- Born: 18 May 1943 Melbourne, Victoria, Australia
- Died: 14 March 2008 (aged 64) Canberra, Australia
- Education: MAgrSc, DipEd (Melbourne)
- Alma mater: University of Melbourne
- Occupation: Water scientist
- Spouse: Vicky Cullen
- Awards: AO FTSE, Hon DUniv (Canberra)

= Peter Cullen (scientist) =

Australian water scientist

Peter Cullen AO FTSE, MAgrSc, DipEd (Melb), Hon DUniv (Canb), (18 May 1943 – 14 March 2008) was an Australian water scientist.

==Education==

The son of an engineer, Cullen got his start as a water expert very early in life when his father moved to Tallangatta to oversee that town's relocation to accommodate an expanded Hume Dam. Cullen studied agricultural science at the University of Melbourne and soon turned to detailed studies of irrigation and the problems it can bring to the land it makes productive.

==Work==

Cullen's major professional work was related to water in the environment, notably nutrient dynamics, freshwater and lake ecology, environmental flows, and catchment management.

Cullen retired from the University of Canberra in 2002 and actively continued his advocacy for water in the environment, notably as a founder of the Wentworth Group of Concerned Scientists, and as a regular interviewee on radio and television when water ecology was discussed.

==Honours==
- Prime Minister's Prize for Environmentalist of the Year in 2001 for his work on the National Action Plan for Salinity and Water Quality
- Dean of Applied Science, University of Canberra
- South Australian Thinker in Residence, 2004
- Flinders University - Schultz Oration, 16 November 2007, the Flinders Research Centre for Coastal and Catchment Environments (FRCCCE), exploring water scarcity and futures for South Australia

==Memberships==

- Founding Member, Wentworth Group of Concerned Scientists
- Commissioner, National Water Commission
- Member, Natural Heritage Trust Advisory Committee
- Chair, Scientific Advisory Panel, Lake Eyre Basin Ministerial Forum
- Chair, Victorian Water Trust Advisory Council
- Former director, Cooperative Research Centre for Freshwater Ecology (1993–2002), University of Canberra
- Former president, Federation of Australian Scientific and Technological Societies
- Member, International Water Academy
- Visiting Fellow, CSIRO Land and Water
- Director, Land and Water Australia
- Fellow of the Australian Academy of Technological Sciences and Engineering

==Tributes==
Australian Greens Senator Rachel Siewert said, "Peter Cullen was a giant in terms of his contribution to natural resource management and water management in Australia.".

Dr Paul Sinclair from the Australian Conservation Foundation said, "there are academics who like to bang on in the ivory tower and there are academics who like to be down and dirty in the swamp. Peter Cullen... liked to be down and dirty in the swamp.... When he retired from his academic post, it appeared to me that there was ... no change in his work regime and he appeared to be busier than ever."

On the first anniversary of Peter Cullen's death, Senator Penny Wong (as Minister for Climate Change and Water) announced $1 million to establish a Peter Cullen Water and Environment Trust, stating,

"The creation of a perpetual legacy in name of Peter Cullen is a fitting tribute to this great Australian on the anniversary of his death a year ago today .. Professor Cullen made an enormous contribution to the management of natural resources in Australia, most of all around rivers and freshwater ecology .. As a founding National Water Commissioner, a leading member of the Wentworth Group of Concerned Scientists, and in his many other roles, Professor Cullen was an inspiring and influential leader in the important debate about water in this country"
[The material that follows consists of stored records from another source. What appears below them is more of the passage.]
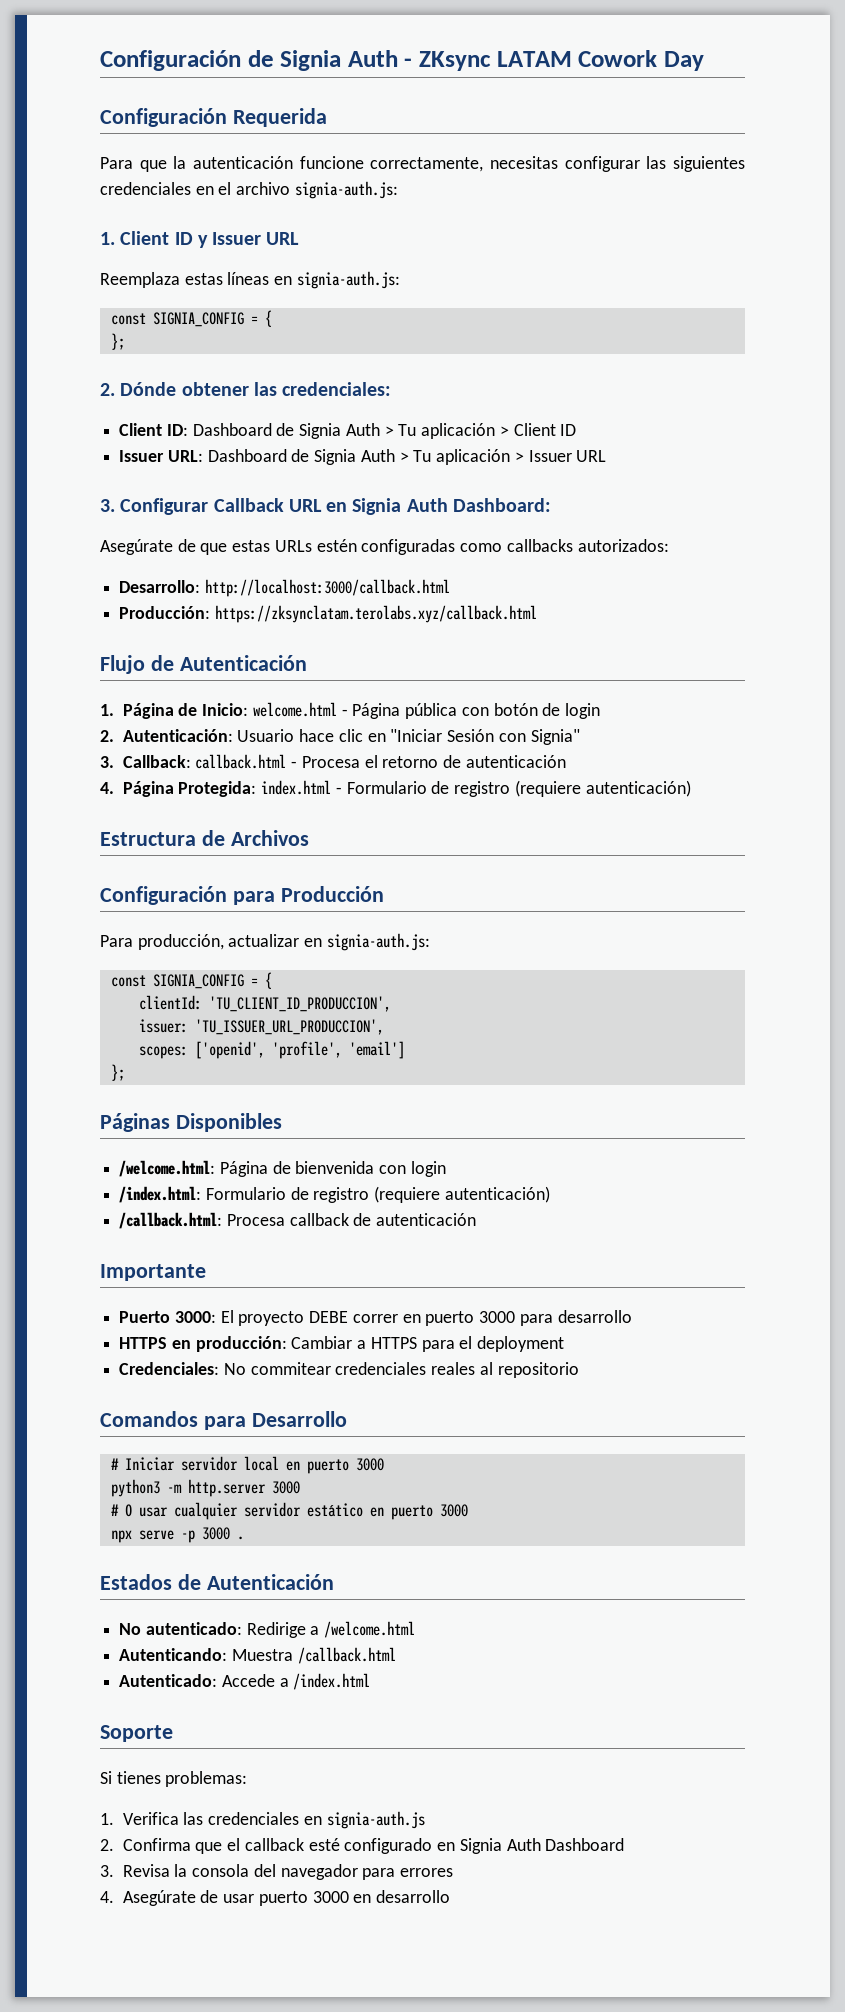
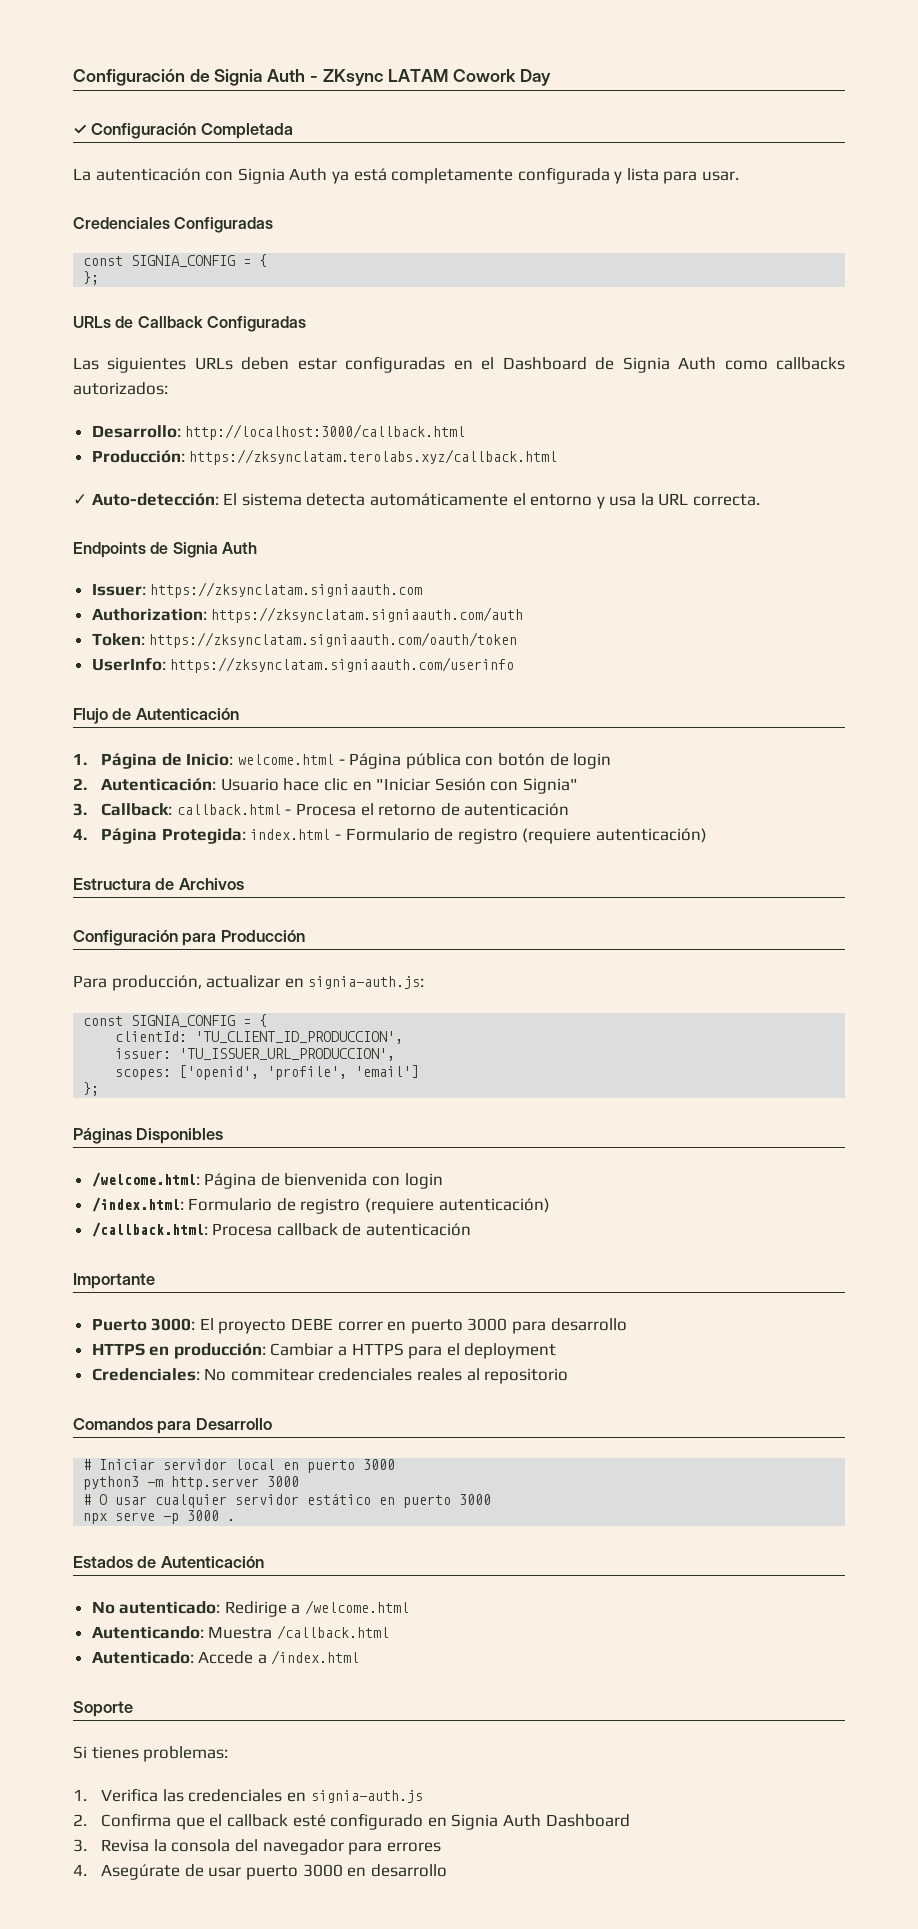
- Configuración Requerida
- Para que la autenticación funcione correctamente, necesitas configurar las siguientes credenciales en el archivo signia-auth.js:
- 1. Client ID y Issuer URL
- Reemplaza estas líneas en signia-auth.js:
+ ✓ Configuración Completada
+ La autenticación con Signia Auth ya está completamente configurada y lista para usar.
+ Credenciales Configuradas
- 2. Dónde obtener las credenciales:
- Client ID: Dashboard de Signia Auth > Tu aplicación > Client ID
- Issuer URL: Dashboard de Signia Auth > Tu aplicación > Issuer URL
- 3. Configurar Callback URL en Signia Auth Dashboard:
- Asegúrate de que estas URLs estén configuradas como callbacks autorizados:
+ URLs de Callback Configuradas
+ Las siguientes URLs deben estar configuradas en el Dashboard de Signia Auth como callbacks autorizados:
+ ✓ Auto-detección: El sistema detecta automáticamente el entorno y usa la URL correcta.
+ Endpoints de Signia Auth
+ Issuer: https://zksynclatam.signiaauth.com
+ Authorization: https://zksynclatam.signiaauth.com/auth
+ Token: https://zksynclatam.signiaauth.com/oauth/token
+ UserInfo: https://zksynclatam.signiaauth.com/userinfo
In 2009, Land and Water Australia renamed their Eureka Prize - it became the 'Peter Cullen Eureka Prize for Water Research and Innovation'.

==Family==
Cullen lived with his wife, Rev. Vicky Cullen, at their home at Gunning, New South Wales, where Vicky was the rector. Cullen was active in the Anglican Church of Australia, notably the Cursillo movement.

== Death ==
Cullen collapsed at his home on 11 March and, after a time at Goulburn hospital, was admitted to Canberra Hospital, where he died on 14 March 2008.